Doesn’t everything die at last, and too soon?
Tell me, what is it you plan to do
with your one wild and precious life?
– Mary Oliver

Why I Wake Early

Hello, sun in my face.
Hello, you who made the morning
and spread it over the fields
and into the faces of the tulips
and the nodding morning glories,
and into the windows of, even, the
miserable and the crotchety –

best preacher that ever was,
dear star, that just happens
to be where you are in the universe
to keep us from ever-darkness,
to ease us with warm touching,
to hold us in the great hands of light –
good morning, good morning, good morning.
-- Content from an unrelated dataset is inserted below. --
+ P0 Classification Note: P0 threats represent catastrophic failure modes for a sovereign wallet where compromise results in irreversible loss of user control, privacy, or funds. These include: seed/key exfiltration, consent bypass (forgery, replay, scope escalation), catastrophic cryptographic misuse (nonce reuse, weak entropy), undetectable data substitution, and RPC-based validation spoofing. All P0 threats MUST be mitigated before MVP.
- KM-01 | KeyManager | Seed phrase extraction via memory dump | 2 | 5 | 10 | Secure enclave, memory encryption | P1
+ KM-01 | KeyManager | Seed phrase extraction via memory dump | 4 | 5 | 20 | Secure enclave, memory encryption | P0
Watch, now, how I start the day
in happiness, in kindness.
– Mary Oliver

The Sun

Have you ever seen
anything
in your life
more wonderful

than the way the sun,
every evening,
relaxed and easy,
floats toward the horizon

and into the clouds or the hills,
or the rumpled sea,
and is gone–
and how it slides again

out of the blackness,
every morning,
on the other side of the world,
like a red flower

streaming upward on its heavenly oils,
say, on a morning in early summer,
at its perfect imperial distance–
and have you ever felt for anything
such wild love–
do you think there is anywhere, in any language,
a word billowing enough
for the pleasure

that fills you,
as the sun
reaches out,
as it warms you

as you stand there,
empty-handed–
or have you too
turned from this world–

or have you too
gone crazy
for power,
for things?
– Mary Oliver

I Never Knew

Take off the backpack.
Lie down in long grass.
Pull up the blue sky-blanket.
Rest.

So many years of Dharma practice,
Straight-spine diligence, straining toward enlightenment.
Today.
This hillside.
Just this.

Lie down in long grass.
Let the earth take you.
Deer tracks and horse dung
and the eye within the eye, revolving and luminous.

I never knew this.
Did no one ever tell me?

I remember my Zen Master in the interview room.
“Trust yourself,” he said. “Just be yourself.”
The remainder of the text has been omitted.